Hacker News new | ask | show | jobs
by dpaleka 1221 days ago
More search won't do good, but why wouldn't targeted training help? The way I see it is that the adversarial policy search discovers positions which are off-distribution for anything seen in the victim's self-play training.

But training on that particular sort of adversarial states should help against the human player which has learned the strategy, just like training on patch adversarial examples in vision helps against the same type of patches.

Of course if the adversarial policy is again allowed to find off-distribution states (by playing against the victim), it will certainly find ways to beat it, until the model is playing perfectly. (Emergent gradient obfuscation could also theoretically happen, but I don't know if it has been demonstrated to actually happen.)

1 comments

More targeted training won't do good, but why wouldn't more search help?

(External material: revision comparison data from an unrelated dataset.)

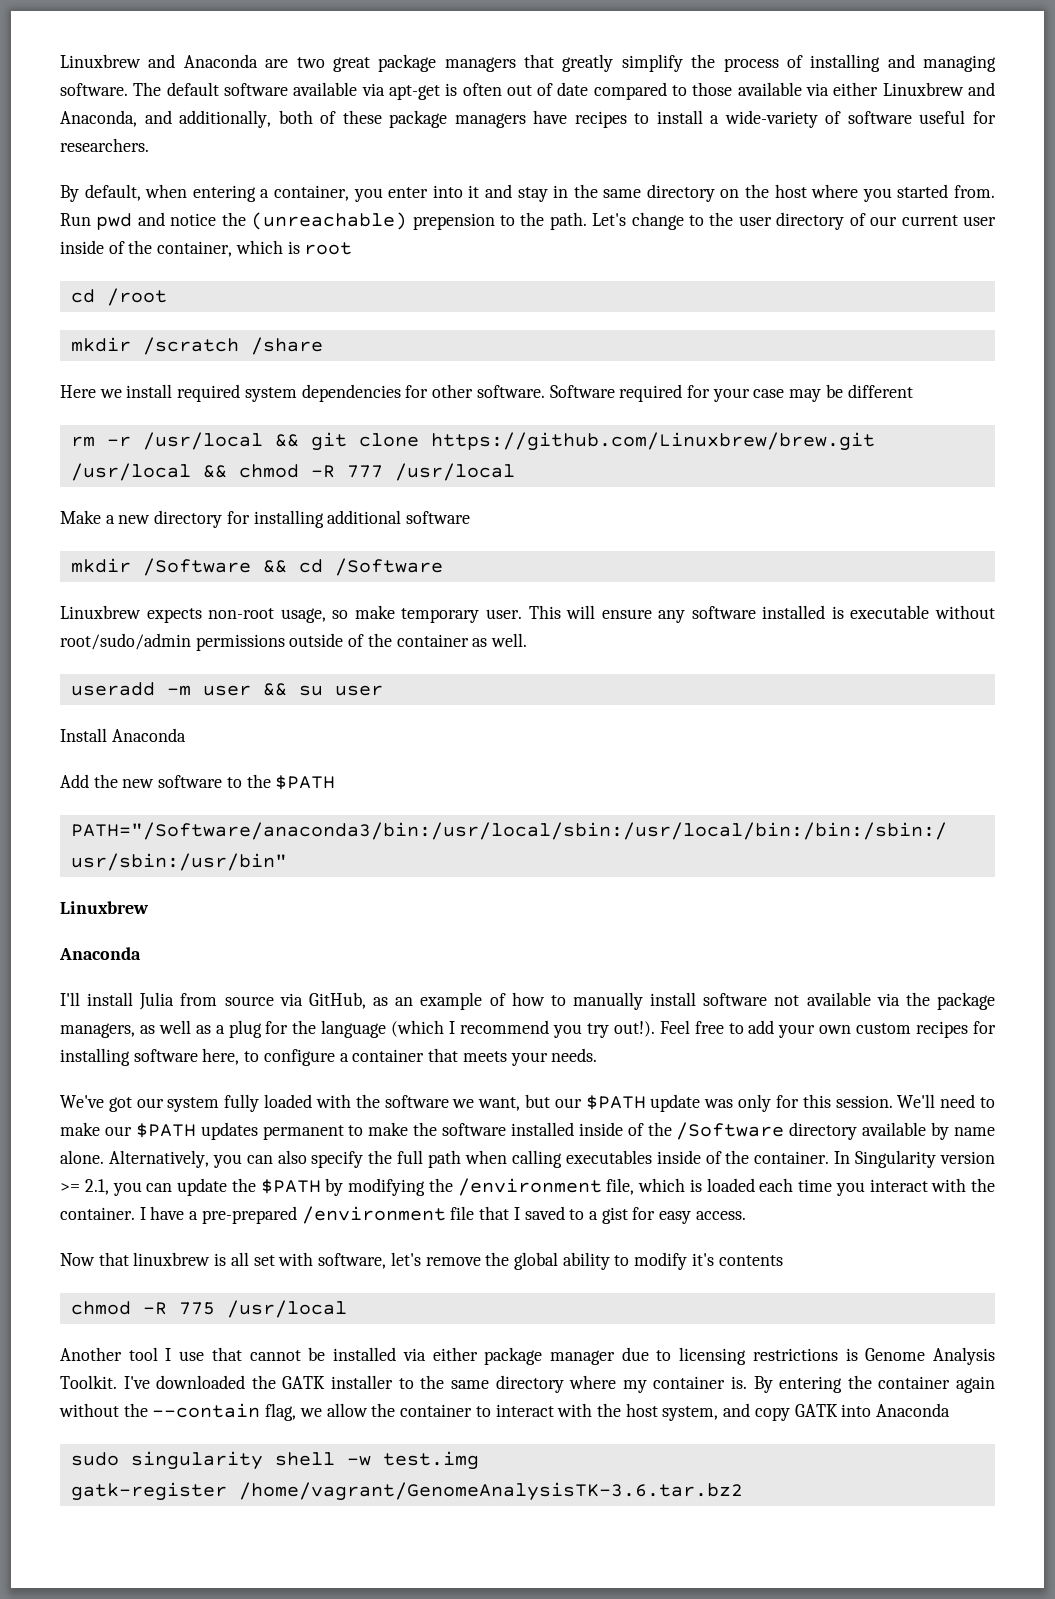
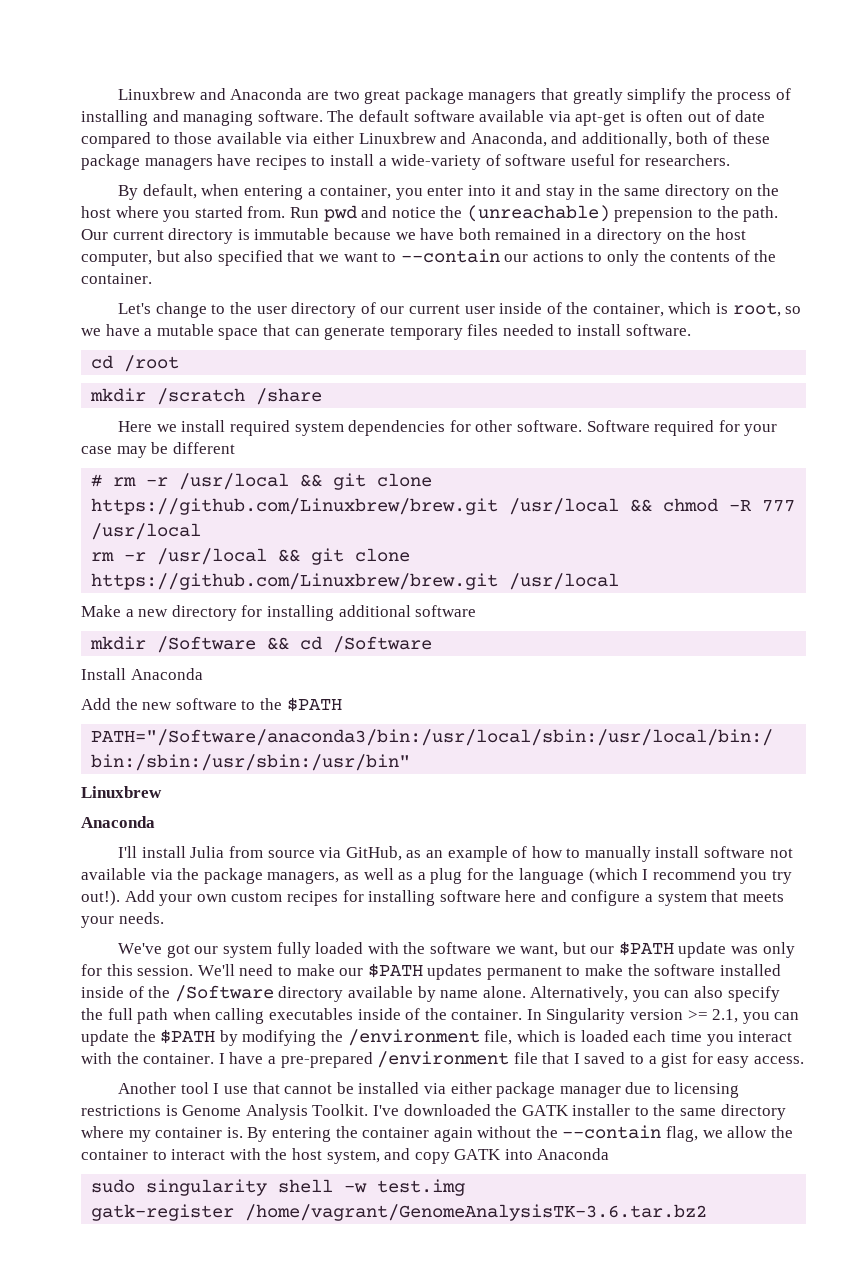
- Run pwd and notice the (unreachable) prepension to the path. Let's change to the user directory of our current user inside of the container, which is root
+ Run pwd and notice the (unreachable) prepension to the path. Our current directory is immutable because we have both remained in a directory on the host computer, but also specified that we want to --contain our actions to only the contents of the container.
+ Let's change to the user directory of our current user inside of the container, which is root, so we have a mutable space that can generate temporary files needed to install software.
- rm -r /usr/local && git clone https://github.com/Linuxbrew/brew.git /usr/local && chmod -R 777 /usr/local
+ # rm -r /usr/local && git clone https://github.com/Linuxbrew/brew.git /usr/local && chmod -R 777 /usr/local
+ rm -r /usr/local && git clone https://github.com/Linuxbrew/brew.git /usr/local
- Linuxbrew expects non-root usage, so make temporary user. This will ensure any software installed is executable without root/sudo/admin permissions outside of the container as well.
- useradd -m user && su user
- Feel free to add your own custom recipes for installing software here, to configure a container that meets your needs.
+ Add your own custom recipes for installing software here and configure a system that meets your needs.
- Now that linuxbrew is all set with software, let's remove the global ability to modify it's contents
- chmod -R 775 /usr/local

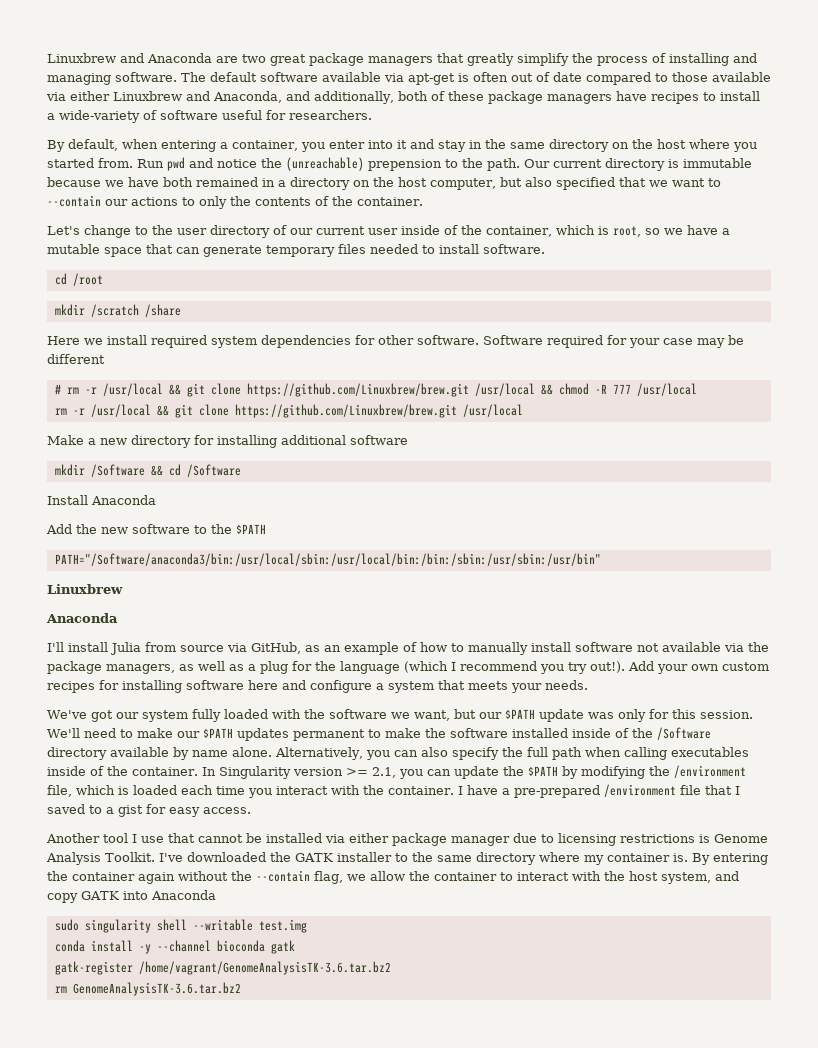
- sudo singularity shell -w test.img
+ sudo singularity shell --writable test.img
+ conda install -y --channel bioconda gatk
+ rm GenomeAnalysisTK-3.6.tar.bz2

We've apparently entered the stage where the deciding factor between who wins, man or machine, is just an arms race.

More targeted training won't do good, but why wouldn't more search help?

My understanding is that gwern above linked solid evidence in the paper for more search not being enough, as in, the model's evaluation NN is so way off target when searching, that realistic amounts of search don't help. Go seems to have many possible moves per position, so the search doesn't go very deep anyway.

Feel free to correct me if I'm wrong, it might be that I misremembered how AlphaGo-style systems work.